GIVEN DATA:
++++++++++

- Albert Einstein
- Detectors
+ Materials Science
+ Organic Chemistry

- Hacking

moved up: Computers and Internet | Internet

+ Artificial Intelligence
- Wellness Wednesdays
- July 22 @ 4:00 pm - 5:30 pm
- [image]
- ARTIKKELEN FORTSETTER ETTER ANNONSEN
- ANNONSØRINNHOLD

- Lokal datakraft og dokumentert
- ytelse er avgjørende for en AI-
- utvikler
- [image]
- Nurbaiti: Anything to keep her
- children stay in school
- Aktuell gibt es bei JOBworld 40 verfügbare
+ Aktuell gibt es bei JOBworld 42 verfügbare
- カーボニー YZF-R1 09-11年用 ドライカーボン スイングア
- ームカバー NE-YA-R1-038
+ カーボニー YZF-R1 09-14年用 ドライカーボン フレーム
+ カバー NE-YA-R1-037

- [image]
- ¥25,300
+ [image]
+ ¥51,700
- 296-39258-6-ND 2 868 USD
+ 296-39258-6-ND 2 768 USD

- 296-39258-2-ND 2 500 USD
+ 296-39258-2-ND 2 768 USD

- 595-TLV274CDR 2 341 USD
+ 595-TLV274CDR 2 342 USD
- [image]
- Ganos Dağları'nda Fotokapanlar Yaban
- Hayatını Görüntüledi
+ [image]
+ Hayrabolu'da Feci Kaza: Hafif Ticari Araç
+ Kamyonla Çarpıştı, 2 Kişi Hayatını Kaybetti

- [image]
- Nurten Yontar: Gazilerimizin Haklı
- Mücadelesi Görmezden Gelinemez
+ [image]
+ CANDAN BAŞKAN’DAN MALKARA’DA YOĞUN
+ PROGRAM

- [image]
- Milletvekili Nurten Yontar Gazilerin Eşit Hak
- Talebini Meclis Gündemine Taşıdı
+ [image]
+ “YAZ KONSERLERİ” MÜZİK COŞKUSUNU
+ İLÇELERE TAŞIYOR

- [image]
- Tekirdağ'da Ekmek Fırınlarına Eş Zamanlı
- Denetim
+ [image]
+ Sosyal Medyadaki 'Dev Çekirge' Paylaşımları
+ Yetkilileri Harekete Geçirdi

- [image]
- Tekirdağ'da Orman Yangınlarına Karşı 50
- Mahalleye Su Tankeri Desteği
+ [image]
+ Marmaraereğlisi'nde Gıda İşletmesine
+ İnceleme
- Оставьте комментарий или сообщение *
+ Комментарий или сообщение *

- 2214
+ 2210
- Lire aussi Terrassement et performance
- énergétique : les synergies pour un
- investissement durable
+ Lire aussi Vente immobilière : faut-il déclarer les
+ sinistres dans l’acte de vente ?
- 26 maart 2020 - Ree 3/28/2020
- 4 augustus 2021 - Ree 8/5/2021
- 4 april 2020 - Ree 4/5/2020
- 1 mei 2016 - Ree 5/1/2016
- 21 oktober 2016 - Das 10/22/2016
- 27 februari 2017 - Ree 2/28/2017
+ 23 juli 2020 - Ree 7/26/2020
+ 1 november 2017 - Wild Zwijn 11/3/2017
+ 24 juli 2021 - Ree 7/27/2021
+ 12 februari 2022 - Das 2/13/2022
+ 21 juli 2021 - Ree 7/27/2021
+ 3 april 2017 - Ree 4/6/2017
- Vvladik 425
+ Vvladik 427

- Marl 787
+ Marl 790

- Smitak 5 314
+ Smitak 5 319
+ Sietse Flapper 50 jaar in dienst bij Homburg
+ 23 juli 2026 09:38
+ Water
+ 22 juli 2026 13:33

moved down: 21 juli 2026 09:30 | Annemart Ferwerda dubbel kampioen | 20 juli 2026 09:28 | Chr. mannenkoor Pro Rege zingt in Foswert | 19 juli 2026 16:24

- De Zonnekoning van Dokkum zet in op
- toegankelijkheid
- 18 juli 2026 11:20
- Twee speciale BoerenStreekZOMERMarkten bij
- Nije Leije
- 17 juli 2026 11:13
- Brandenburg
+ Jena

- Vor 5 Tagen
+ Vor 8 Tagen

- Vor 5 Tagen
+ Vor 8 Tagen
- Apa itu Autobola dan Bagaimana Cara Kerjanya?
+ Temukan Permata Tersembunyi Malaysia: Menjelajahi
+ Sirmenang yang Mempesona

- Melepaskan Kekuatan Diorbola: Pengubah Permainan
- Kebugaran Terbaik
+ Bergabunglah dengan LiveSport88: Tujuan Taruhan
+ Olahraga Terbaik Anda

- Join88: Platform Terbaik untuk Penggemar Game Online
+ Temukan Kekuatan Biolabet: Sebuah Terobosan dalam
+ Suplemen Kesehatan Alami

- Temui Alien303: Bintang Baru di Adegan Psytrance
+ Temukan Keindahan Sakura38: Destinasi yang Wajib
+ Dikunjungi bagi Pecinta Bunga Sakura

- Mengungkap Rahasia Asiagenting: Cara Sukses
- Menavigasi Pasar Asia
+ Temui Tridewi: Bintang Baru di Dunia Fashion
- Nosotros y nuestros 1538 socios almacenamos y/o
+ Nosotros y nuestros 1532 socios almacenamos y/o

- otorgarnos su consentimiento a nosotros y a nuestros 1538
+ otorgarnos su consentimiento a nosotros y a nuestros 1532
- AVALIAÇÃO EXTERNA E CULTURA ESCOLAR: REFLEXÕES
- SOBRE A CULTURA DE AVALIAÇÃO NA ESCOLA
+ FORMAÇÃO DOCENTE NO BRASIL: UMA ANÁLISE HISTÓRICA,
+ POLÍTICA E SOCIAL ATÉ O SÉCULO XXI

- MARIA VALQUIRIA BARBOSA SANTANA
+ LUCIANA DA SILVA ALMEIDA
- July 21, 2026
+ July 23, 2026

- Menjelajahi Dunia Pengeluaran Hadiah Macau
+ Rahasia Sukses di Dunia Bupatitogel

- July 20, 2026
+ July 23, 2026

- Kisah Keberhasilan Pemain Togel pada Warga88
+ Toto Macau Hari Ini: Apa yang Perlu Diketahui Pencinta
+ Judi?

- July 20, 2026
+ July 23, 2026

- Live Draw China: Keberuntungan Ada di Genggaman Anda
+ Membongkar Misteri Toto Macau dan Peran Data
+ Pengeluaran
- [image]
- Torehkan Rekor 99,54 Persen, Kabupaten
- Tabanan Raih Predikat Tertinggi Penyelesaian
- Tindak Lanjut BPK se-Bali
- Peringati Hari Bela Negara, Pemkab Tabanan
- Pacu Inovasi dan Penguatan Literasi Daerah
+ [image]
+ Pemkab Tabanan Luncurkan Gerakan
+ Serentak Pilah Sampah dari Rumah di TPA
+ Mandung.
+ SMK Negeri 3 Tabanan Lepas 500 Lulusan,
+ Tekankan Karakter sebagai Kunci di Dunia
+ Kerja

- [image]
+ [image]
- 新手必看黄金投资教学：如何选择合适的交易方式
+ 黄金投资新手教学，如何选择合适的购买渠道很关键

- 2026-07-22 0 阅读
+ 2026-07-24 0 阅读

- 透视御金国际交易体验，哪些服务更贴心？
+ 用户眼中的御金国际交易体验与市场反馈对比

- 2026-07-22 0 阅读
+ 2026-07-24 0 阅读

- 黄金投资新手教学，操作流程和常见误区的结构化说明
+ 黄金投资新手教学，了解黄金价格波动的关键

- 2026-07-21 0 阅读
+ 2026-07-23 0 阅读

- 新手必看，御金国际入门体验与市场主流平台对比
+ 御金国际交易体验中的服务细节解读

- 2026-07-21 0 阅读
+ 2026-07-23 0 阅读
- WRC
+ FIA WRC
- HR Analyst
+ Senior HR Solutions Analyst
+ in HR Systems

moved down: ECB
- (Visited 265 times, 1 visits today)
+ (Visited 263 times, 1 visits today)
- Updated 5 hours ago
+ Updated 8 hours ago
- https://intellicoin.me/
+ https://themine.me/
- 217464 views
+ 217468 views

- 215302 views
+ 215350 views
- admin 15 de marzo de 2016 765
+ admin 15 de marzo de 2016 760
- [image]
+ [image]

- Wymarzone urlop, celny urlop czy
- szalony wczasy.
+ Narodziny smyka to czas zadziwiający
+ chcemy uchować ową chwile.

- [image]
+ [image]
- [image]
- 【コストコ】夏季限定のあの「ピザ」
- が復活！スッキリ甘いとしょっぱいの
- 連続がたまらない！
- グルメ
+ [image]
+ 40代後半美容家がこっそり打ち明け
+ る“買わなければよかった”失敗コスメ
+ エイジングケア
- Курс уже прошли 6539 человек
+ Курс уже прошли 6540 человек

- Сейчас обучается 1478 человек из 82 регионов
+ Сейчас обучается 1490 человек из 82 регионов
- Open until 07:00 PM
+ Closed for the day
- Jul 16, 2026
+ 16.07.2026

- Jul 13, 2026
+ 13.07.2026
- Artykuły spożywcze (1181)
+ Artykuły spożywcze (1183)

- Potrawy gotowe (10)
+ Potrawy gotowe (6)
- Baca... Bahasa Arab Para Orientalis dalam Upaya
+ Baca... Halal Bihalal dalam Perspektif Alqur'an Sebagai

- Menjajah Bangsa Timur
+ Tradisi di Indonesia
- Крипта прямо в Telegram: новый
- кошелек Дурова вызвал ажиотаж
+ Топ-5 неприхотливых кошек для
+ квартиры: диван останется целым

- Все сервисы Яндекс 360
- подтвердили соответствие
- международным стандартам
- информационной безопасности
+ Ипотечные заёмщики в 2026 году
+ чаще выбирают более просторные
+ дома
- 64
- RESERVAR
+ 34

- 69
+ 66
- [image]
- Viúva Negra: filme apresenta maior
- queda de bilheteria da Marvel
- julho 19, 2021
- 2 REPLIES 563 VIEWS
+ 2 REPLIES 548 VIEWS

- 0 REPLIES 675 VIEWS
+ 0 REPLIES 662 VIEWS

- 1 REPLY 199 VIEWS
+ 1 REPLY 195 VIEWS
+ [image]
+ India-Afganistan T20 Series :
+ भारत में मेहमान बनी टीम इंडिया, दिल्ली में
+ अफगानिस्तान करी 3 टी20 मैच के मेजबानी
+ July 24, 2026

++++++++++

WORK TO COMPLETE: An exact copy of the data is needed, running from its first line through the line that holds "- Tekirdağ'da Orman Yangınlarına Karşı 50", and nothing beyond that.

ANSWER SPACE:
- Albert Einstein
- Detectors
+ Materials Science
+ Organic Chemistry

- Hacking

moved up: Computers and Internet | Internet

+ Artificial Intelligence
- Wellness Wednesdays
- July 22 @ 4:00 pm - 5:30 pm
- [image]
- ARTIKKELEN FORTSETTER ETTER ANNONSEN
- ANNONSØRINNHOLD

- Lokal datakraft og dokumentert
- ytelse er avgjørende for en AI-
- utvikler
- [image]
- Nurbaiti: Anything to keep her
- children stay in school
- Aktuell gibt es bei JOBworld 40 verfügbare
+ Aktuell gibt es bei JOBworld 42 verfügbare
- カーボニー YZF-R1 09-11年用 ドライカーボン スイングア
- ームカバー NE-YA-R1-038
+ カーボニー YZF-R1 09-14年用 ドライカーボン フレーム
+ カバー NE-YA-R1-037

- [image]
- ¥25,300
+ [image]
+ ¥51,700
- 296-39258-6-ND 2 868 USD
+ 296-39258-6-ND 2 768 USD

- 296-39258-2-ND 2 500 USD
+ 296-39258-2-ND 2 768 USD

- 595-TLV274CDR 2 341 USD
+ 595-TLV274CDR 2 342 USD
- [image]
- Ganos Dağları'nda Fotokapanlar Yaban
- Hayatını Görüntüledi
+ [image]
+ Hayrabolu'da Feci Kaza: Hafif Ticari Araç
+ Kamyonla Çarpıştı, 2 Kişi Hayatını Kaybetti

- [image]
- Nurten Yontar: Gazilerimizin Haklı
- Mücadelesi Görmezden Gelinemez
+ [image]
+ CANDAN BAŞKAN’DAN MALKARA’DA YOĞUN
+ PROGRAM

- [image]
- Milletvekili Nurten Yontar Gazilerin Eşit Hak
- Talebini Meclis Gündemine Taşıdı
+ [image]
+ “YAZ KONSERLERİ” MÜZİK COŞKUSUNU
+ İLÇELERE TAŞIYOR

- [image]
- Tekirdağ'da Ekmek Fırınlarına Eş Zamanlı
- Denetim
+ [image]
+ Sosyal Medyadaki 'Dev Çekirge' Paylaşımları
+ Yetkilileri Harekete Geçirdi

- [image]
- Tekirdağ'da Orman Yangınlarına Karşı 50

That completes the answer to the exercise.